Now, I personally don't believe we evolved from apes. I think our genetic partnership with the great apes is one we share with all living things, break us down and we are all carbon. What man evolved from was a primitive, thinking creature that began to contemplate beyond his circumstance and as he evolved his understanding became more complex. We are still evolving. Americans look different from their ancestors who landed on the shores of New England, those folks look different from their European ancestors of 700 years ago, and those folks look different from their ancestors living not very differently from the aboriginal peoples of America.
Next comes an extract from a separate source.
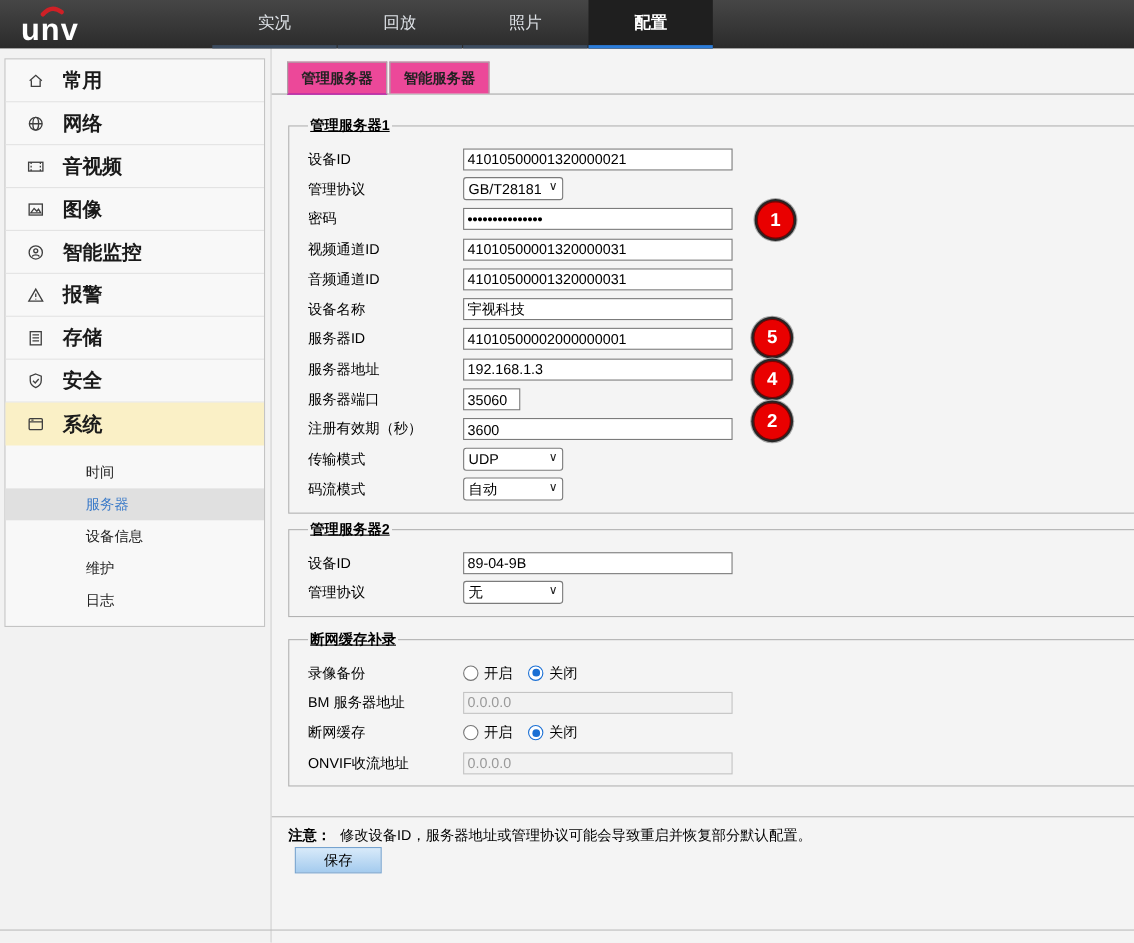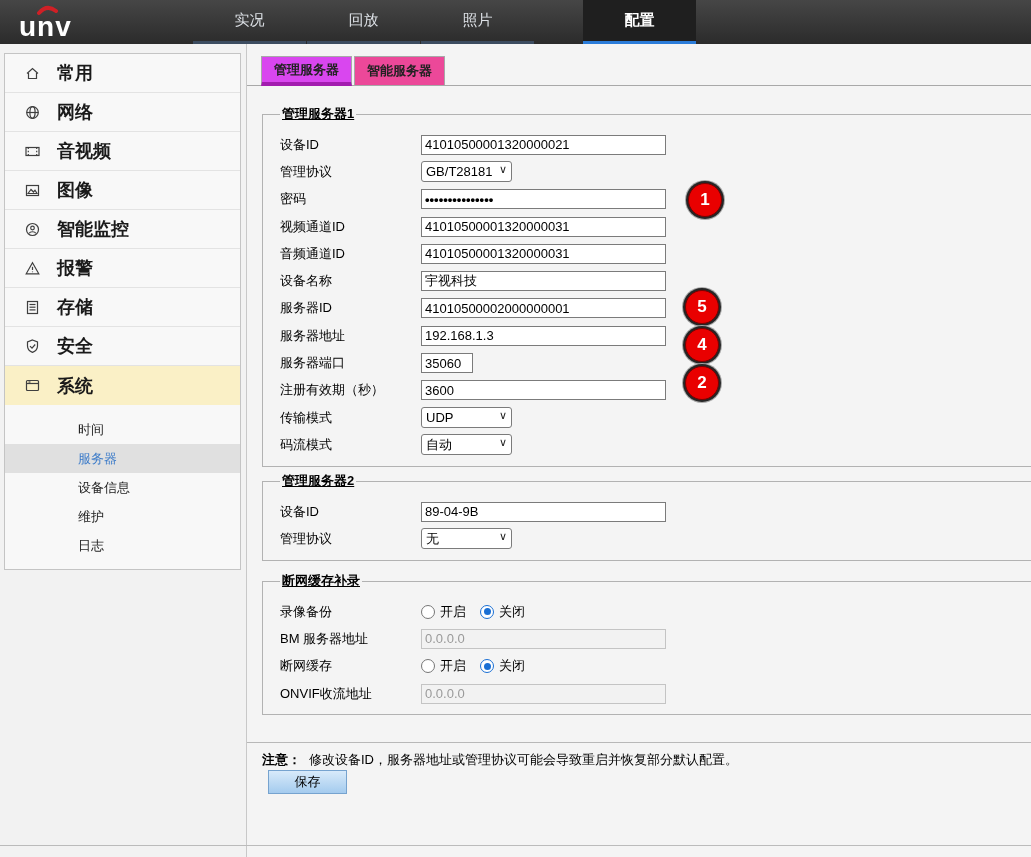"配置" .nav-item.active { margin-left: 48px -> none }
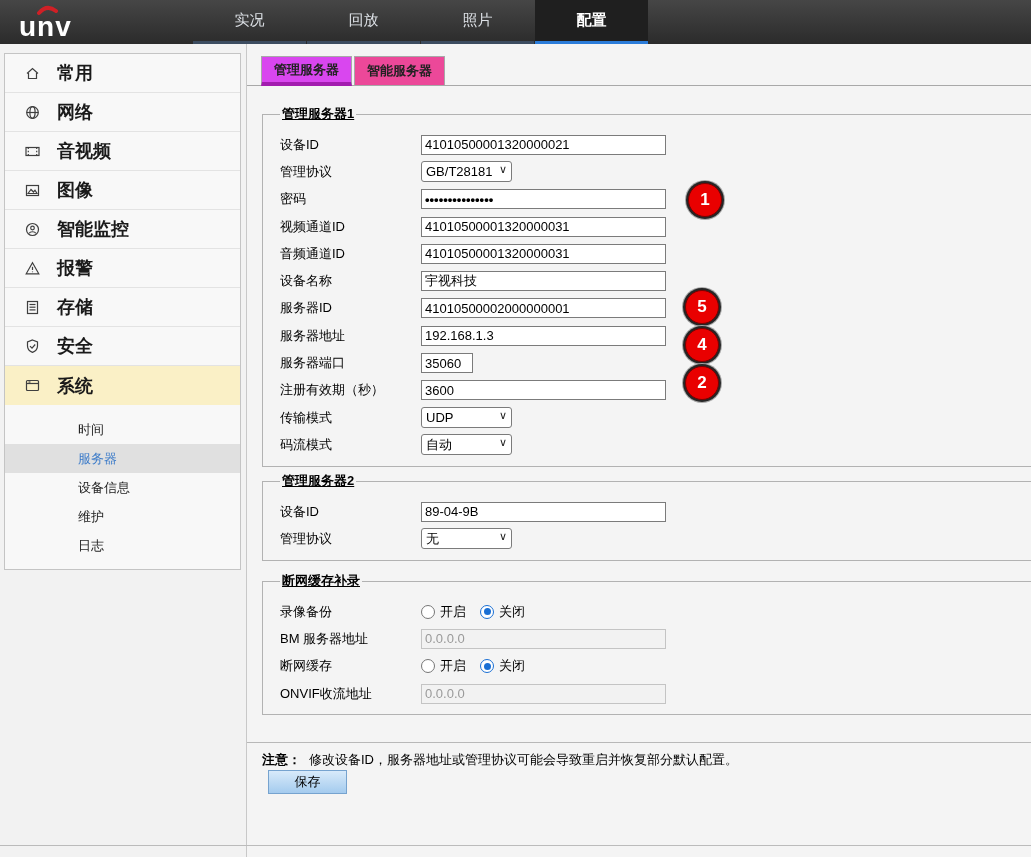"管理服务器" .tab.active { background: #d946ef -> #ec4899; border-bottom: 4px solid #a21caf -> 1px solid #a21caf }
Evolution means simply change over a long period of time. To deny evolution is to deny the very instrument of God. I read a book called Einstein's Universe. I thought that Albert Einstein would be so elliptical and difficult to read, but what I discovered was a man of faith. And don't confuse this with religion, because though Einstein was raised as a Jew, he had very little feeling for religion. One of the things he said though was that science can only answer so many questions and then you have to say "What next?". He said that that after you get to the Big Bang as you work your way back through time to the very moment, you have to ask, "What next?" He described the Creator as the Priam Mobile, the prime mover. He said that someone had to touch off the spark, the act that caused the big bang. He said that religion without science is ignorance, and science without God was folly.

As a Christian and a witch, I have begun to observe the earth and the planets and the moon. I have begun to observe the seasons, and the tides and the way things grow. I have begun to ask the question of how to leave a smaller footprint on the earth and make the earth a better place. Because though Fundamentalists dispute the notion of evolution, they ignore the sacred duty God gave them to care for the earth. They say God called the earth into existence by the mere sound of his voice but then they ignore the fact that the earth is burning up and being consumed and her inhabitants are being destroyed.

If you believe that God was a part of an evolutionary design or if you believe that the Lord created earth in a day, then you must believe that you owe a duty to the earth. After all, he commanded that we care for his garden and its inhabitants. Or are you doing what you accuse us of, picking out what we want to believe about the Bible and making the rest over to suit our needs.